>>>>>
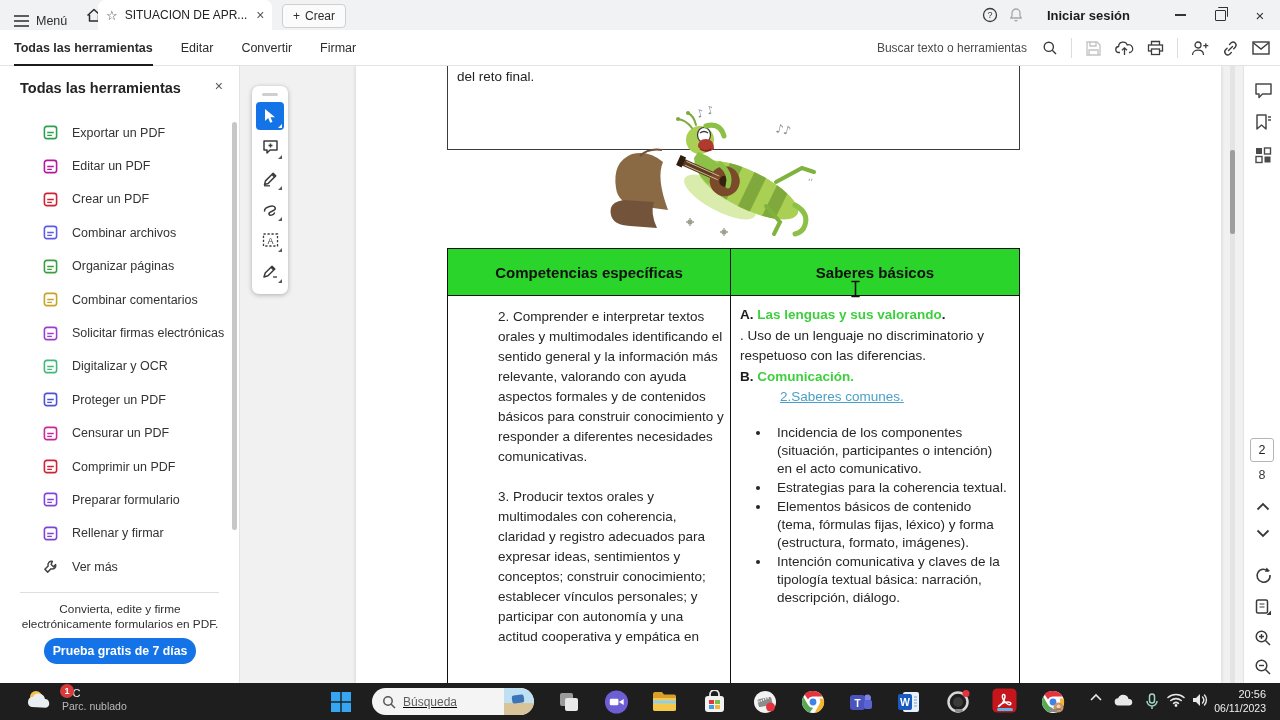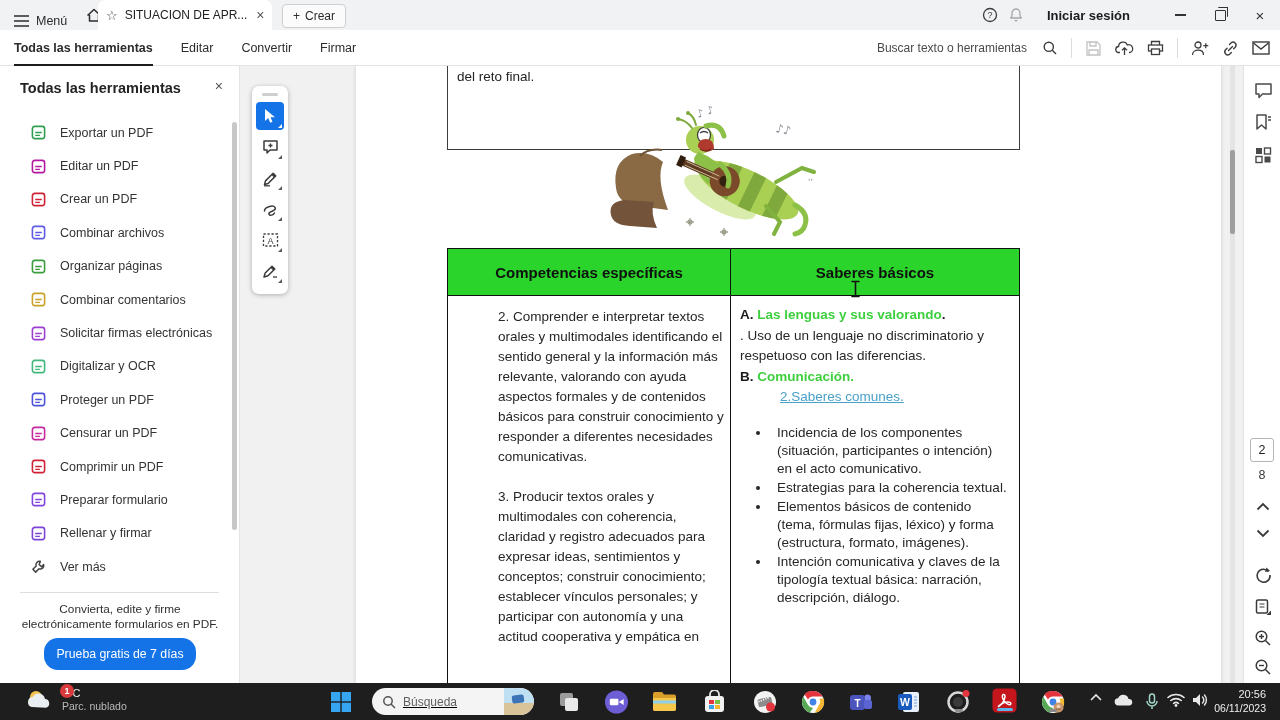--- a/index.html
+++ b/index.html
@@ -46,7 +46,7 @@
   .sidebar{width:240px;height:617px;background:#fff;border-right:1px solid #e3e3e3;box-sizing:border-box;position:relative;}
   .sb-head{position:absolute;left:20px;top:14px;font-size:14.5px;font-weight:bold;color:#232323;}
   .sb-close{position:absolute;right:16px;top:12px;font-size:14px;color:#555;}
-  .sb-list{position:absolute;left:4px;top:50px;width:100%;}
+  .sb-list{position:absolute;left:16px;top:50px;width:100%;}
   .sb-item{height:33.4px;display:flex;align-items:center;gap:14px;padding-left:27px;font-size:12.5px;color:#333;cursor:default;}
   .sb-item .sb-ico{width:15px;height:15px;flex:0 0 15px;}
   .sb-divider{position:absolute;left:20px;right:20px;top:526px;height:1px;background:#dedede;}

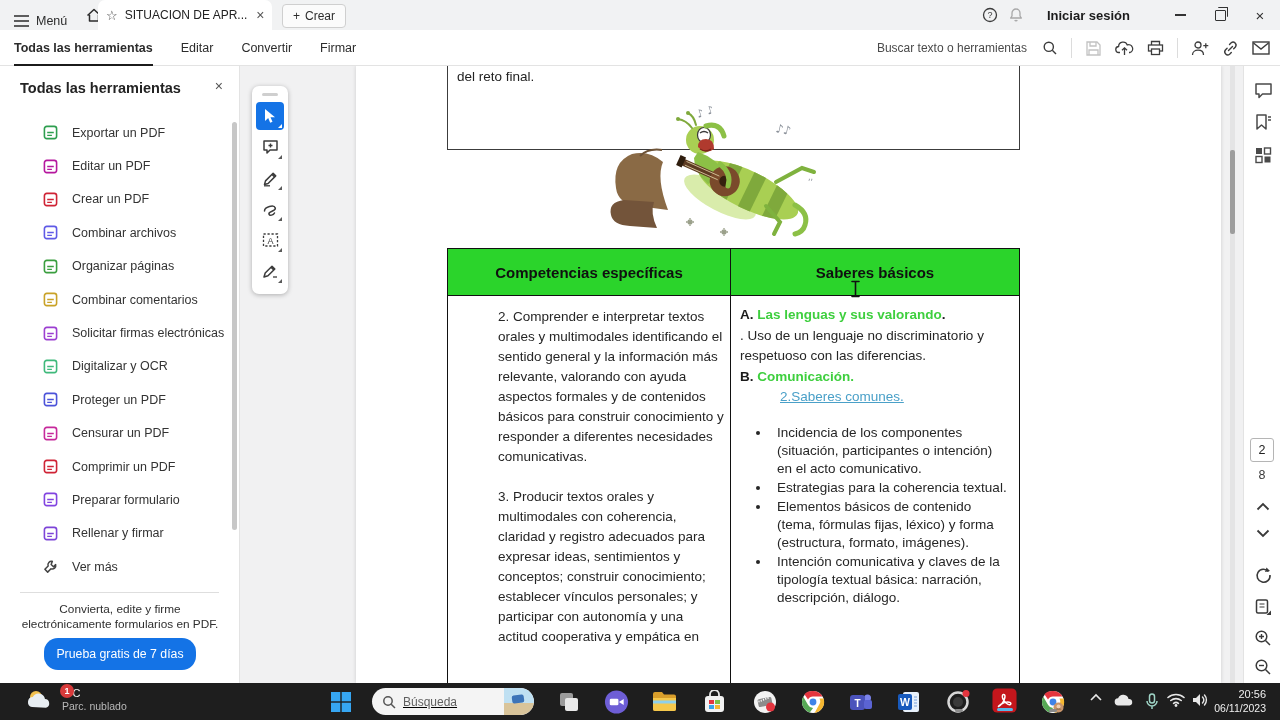--- a/index.html
+++ b/index.html
@@ -51,8 +51,8 @@
   .sb-item .sb-ico{width:15px;height:15px;flex:0 0 15px;}
   .sb-divider{position:absolute;left:20px;right:20px;top:526px;height:1px;background:#dedede;}
   .sb-promo{position:absolute;left:14px;top:536px;width:212px;text-align:center;font-size:11.8px;line-height:15px;color:#2f2f2f;}
-  .trial-btn{position:absolute;left:44px;top:572px;width:152px;height:32px;border-radius:14px;background:var(--accent-blue,#1473e6);
-             color:#fff;font-size:12.3px;font-weight:normal;display:flex;align-items:center;justify-content:center;}
+  .trial-btn{position:absolute;left:44px;top:572px;width:152px;height:26px;border-radius:14px;background:var(--accent-blue,#1473e6);
+             color:#fff;font-size:12.3px;font-weight:bold;display:flex;align-items:center;justify-content:center;}
   .sb-scroll{position:absolute;right:2px;top:56px;width:5px;height:408px;border-radius:3px;background:#c7c7c7;}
<<<<<
Every line of the data above should be repeated exactly. Omit the pictures.

--- a/index.html
+++ b/index.html
@@ -46,7 +46,7 @@
   .sidebar{width:240px;height:617px;background:#fff;border-right:1px solid #e3e3e3;box-sizing:border-box;position:relative;}
   .sb-head{position:absolute;left:20px;top:14px;font-size:14.5px;font-weight:bold;color:#232323;}
   .sb-close{position:absolute;right:16px;top:12px;font-size:14px;color:#555;}
-  .sb-list{position:absolute;left:4px;top:50px;width:100%;}
+  .sb-list{position:absolute;left:16px;top:50px;width:100%;}
   .sb-item{height:33.4px;display:flex;align-items:center;gap:14px;padding-left:27px;font-size:12.5px;color:#333;cursor:default;}
   .sb-item .sb-ico{width:15px;height:15px;flex:0 0 15px;}
   .sb-divider{position:absolute;left:20px;right:20px;top:526px;height:1px;background:#dedede;}

--- a/index.html
+++ b/index.html
@@ -51,8 +51,8 @@
   .sb-item .sb-ico{width:15px;height:15px;flex:0 0 15px;}
   .sb-divider{position:absolute;left:20px;right:20px;top:526px;height:1px;background:#dedede;}
   .sb-promo{position:absolute;left:14px;top:536px;width:212px;text-align:center;font-size:11.8px;line-height:15px;color:#2f2f2f;}
-  .trial-btn{position:absolute;left:44px;top:572px;width:152px;height:32px;border-radius:14px;background:var(--accent-blue,#1473e6);
-             color:#fff;font-size:12.3px;font-weight:normal;display:flex;align-items:center;justify-content:center;}
+  .trial-btn{position:absolute;left:44px;top:572px;width:152px;height:26px;border-radius:14px;background:var(--accent-blue,#1473e6);
+             color:#fff;font-size:12.3px;font-weight:bold;display:flex;align-items:center;justify-content:center;}
   .sb-scroll{position:absolute;right:2px;top:56px;width:5px;height:408px;border-radius:3px;background:#c7c7c7;}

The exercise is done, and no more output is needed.